As acomodações são excelentes e, ao mesmo tempo, descontraídas, já que não há grandes redes de hotéis em Lech. Em vez disso, encontram-se propriedades familiares com muito charme. Veja o Hotel Kristiania, administrado por Gertrud Schneider, filha do primeiro campeão olímpico de esqui alpino da Áustria e fundador do hotel, Othmar Schneider. Sua propriedade transborda aconchego, com cadeiras vintage e uma sala de café da manhã com vista para o centro da cidade. Os quartos no andar de cima apresentam armários antigos, alguns ainda decorados com um toque dos anos 1970. A arte também desempenha papel importante: Gertrud recebe galeristas alemães em um espaço especial nas instalações e exibe obras da coleção familiar em todo o hotel — repare na gravura de Roy Lichtenstein na área de jantar.
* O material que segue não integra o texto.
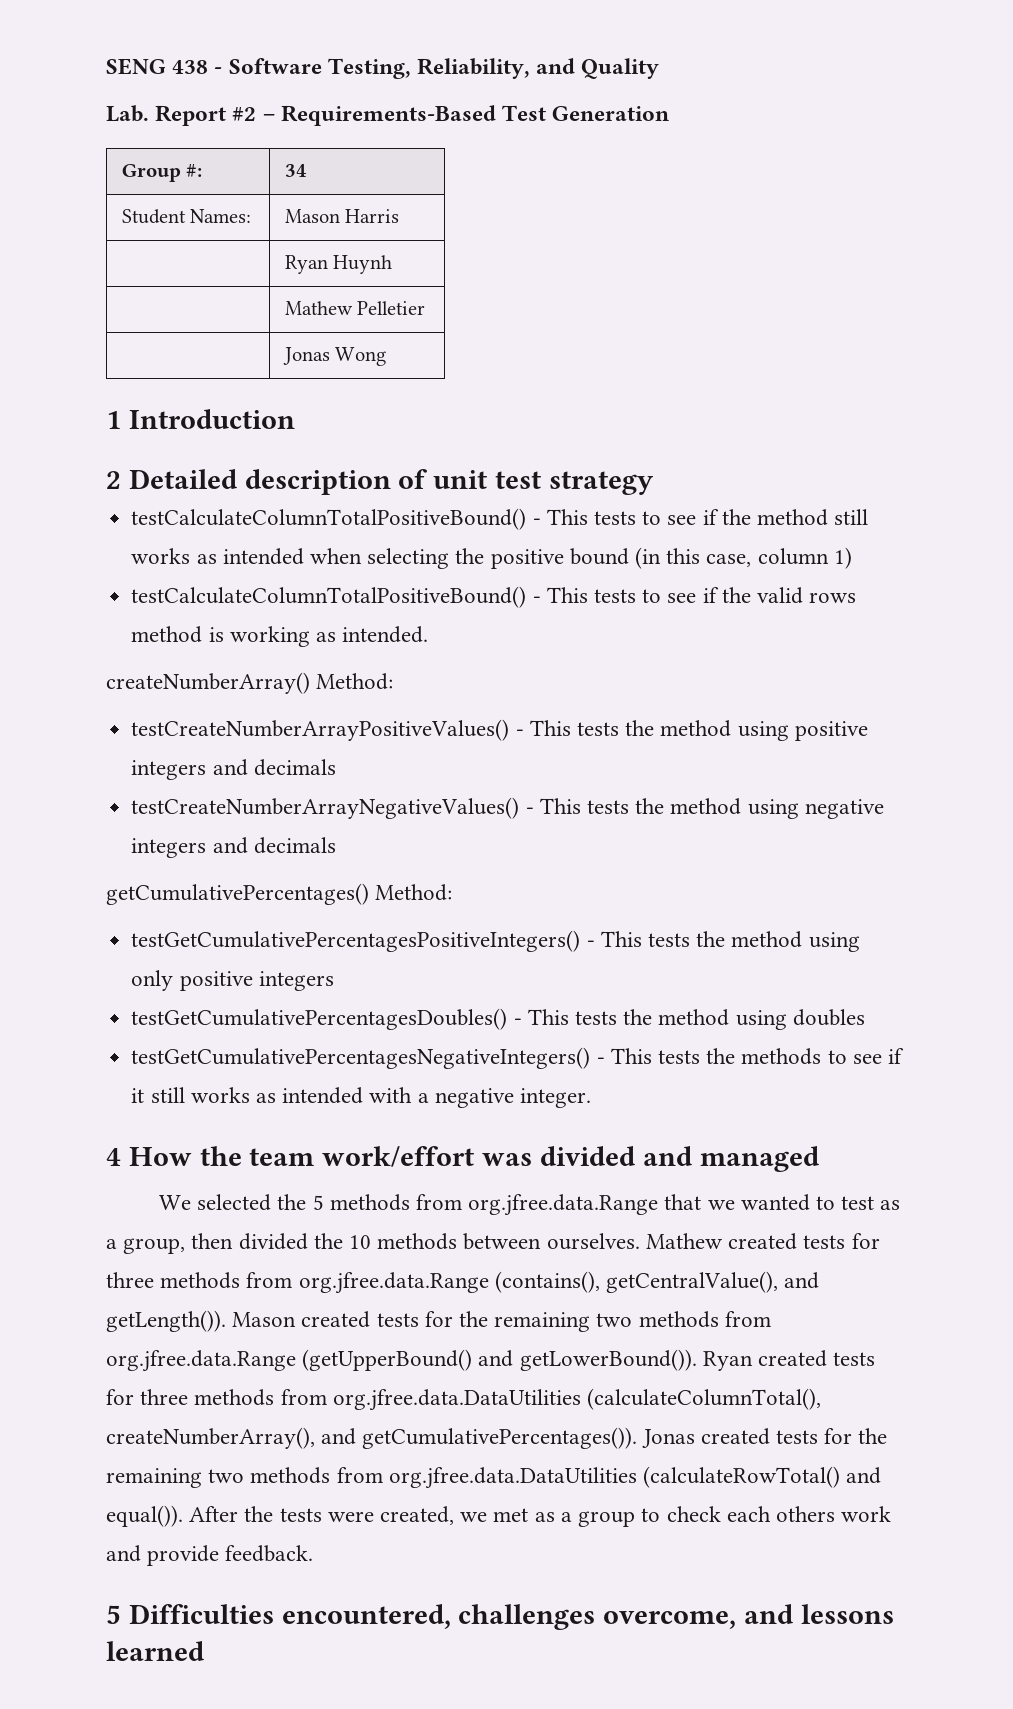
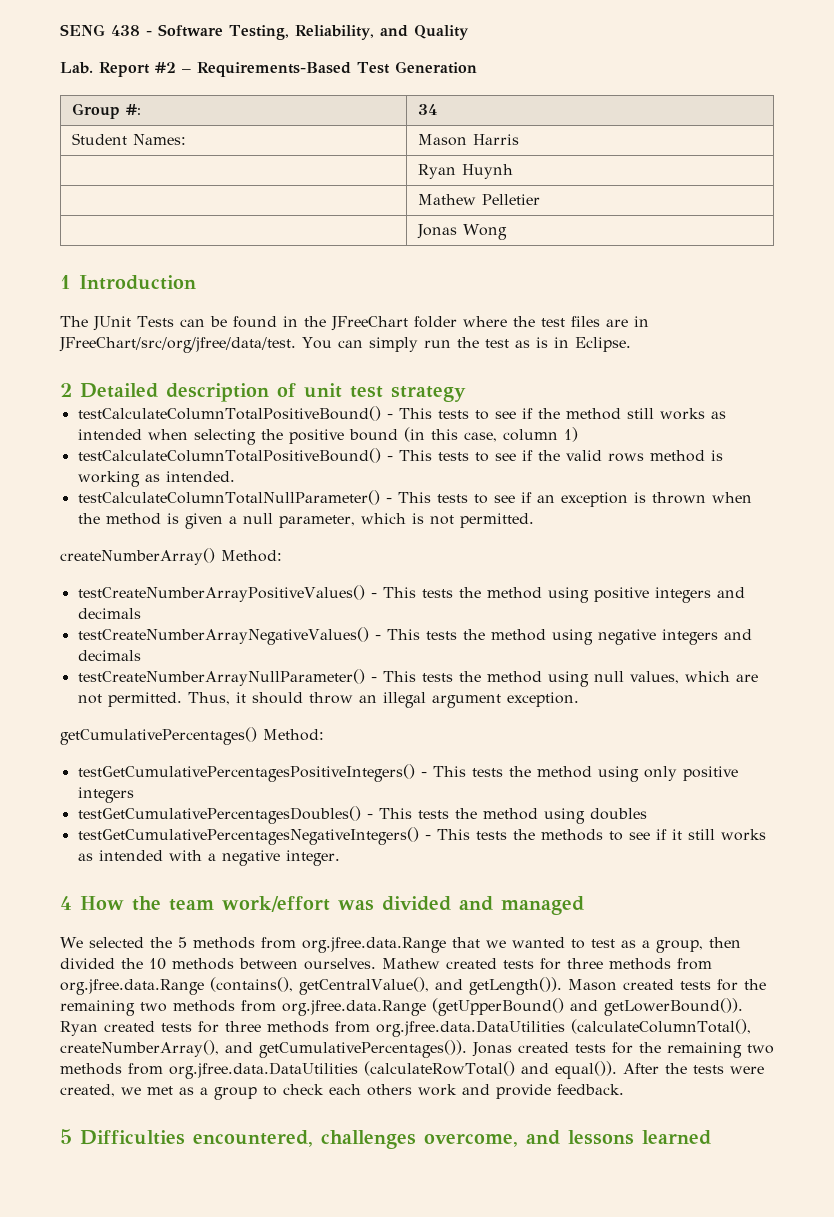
(295, 419) none -> [60,316,649,331] [59,337,631,353] // The JUnit Tests can be found in the JFreeChart folder where the test files are in JFreeChart/src/org/jfree/data/test. You can simply run the test as is in Eclipse.
(429, 634) none -> [77,490,752,507] [77,513,534,529] // testCalculateColumnTotalNullParameter() - This tests to see if an exception is thrown when the method is given a null parameter, which is not permitted.
(336, 845) none -> [77,669,758,687] [77,692,579,708] // testCreateNumberArrayNullParameter() - This tests the method using null values, which are not permitted. Thus, it should throw an illegal argument exception.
Um hotel pra lá de gourmet

Para uma refeição suntuosa, aventure-se pela estrada até o Rote Wand Gourmet Hotel, cujo nome diz tudo. Além das maravilhosas opções de café da manhã — os austríacos são exímios em prepará-lo para enfrentar as pistas com uma grande variedade de delícias matinais à mesa —, o hotel modernista tem uma cabana de madeira de dois andares em frente à sede, que abriga seu próprio conceito de mesa do chef. Liderado pelo chef Julian Stieger, natural da Alta Áustria, cujo currículo inclui passagens por restaurantes de classe mundial como o Geranium, em Copenhague, e o Eleven Madison Park, em Nova York, o Rote Wand Chef’s Table ostenta atualmente duas estrelas Michelin. A experiência começa no andar térreo com um aperitivo em um pequeno salão, antes que os hóspedes subam para a elegante área de jantar no piso superior, com detalhes em madeira aconchegante e um balcão angular em forma de ferradura.
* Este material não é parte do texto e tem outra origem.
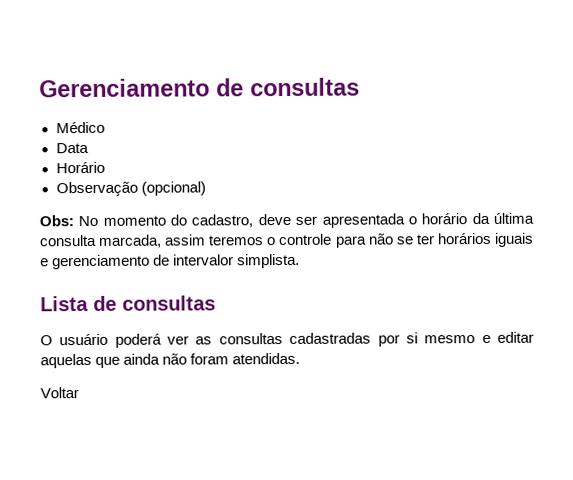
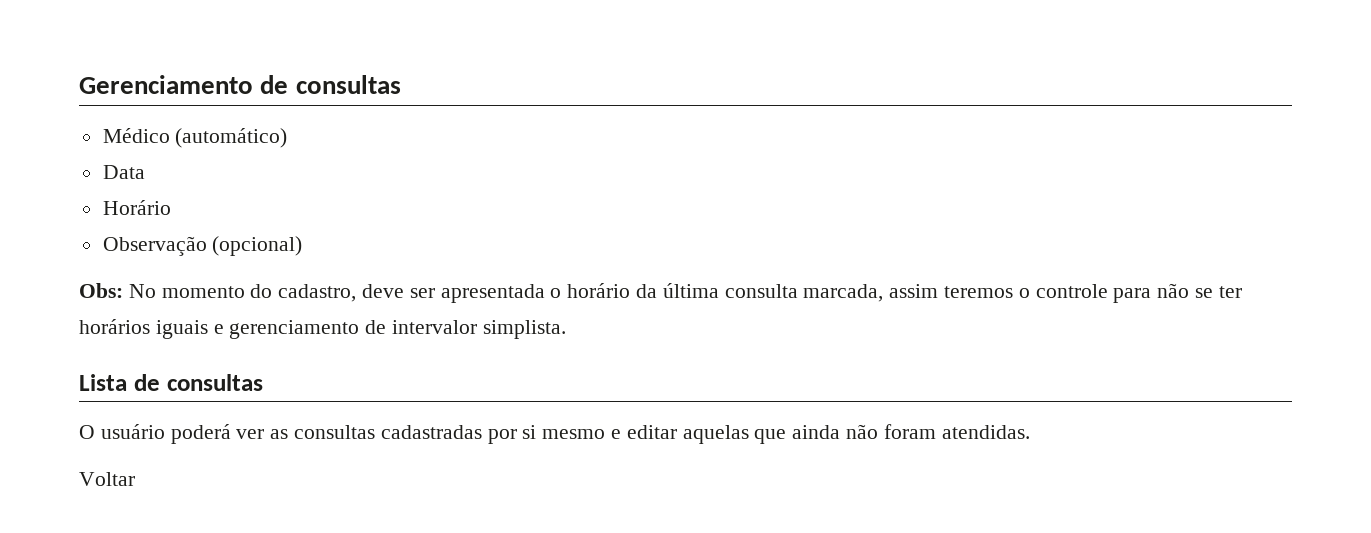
(105, 127) none -> [175,128,288,148] (automático)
Stieger seduz o paladar com seus pratos modernos e complexos, sem frescuras desnecessárias. Experimente o delicioso Blutwurstbrot, um pão macio e úmido coberto com compota de maçã e morcela — frutado e delicadamente picante —, finalizado à mesa com lascas de trufas. A caça local, abatida no inverno, é uma especialidade aqui, assim como o pato maturado a seco — crocante por fora, macio por dentro — servido com molho cremoso aromático de cogumelos e óleo de cebolinha. Durante o Arlberg Weinberg, a Chef’s Table de Stieger foi palco para a enóloga Occhipinti apresentar aos clientes sua linha completa de vinhos, desde o delicioso tinto PT Frappato, de vinhedo único, até o excelente branco SM feito da uva Grillo, com salinidade e complexidade notáveis.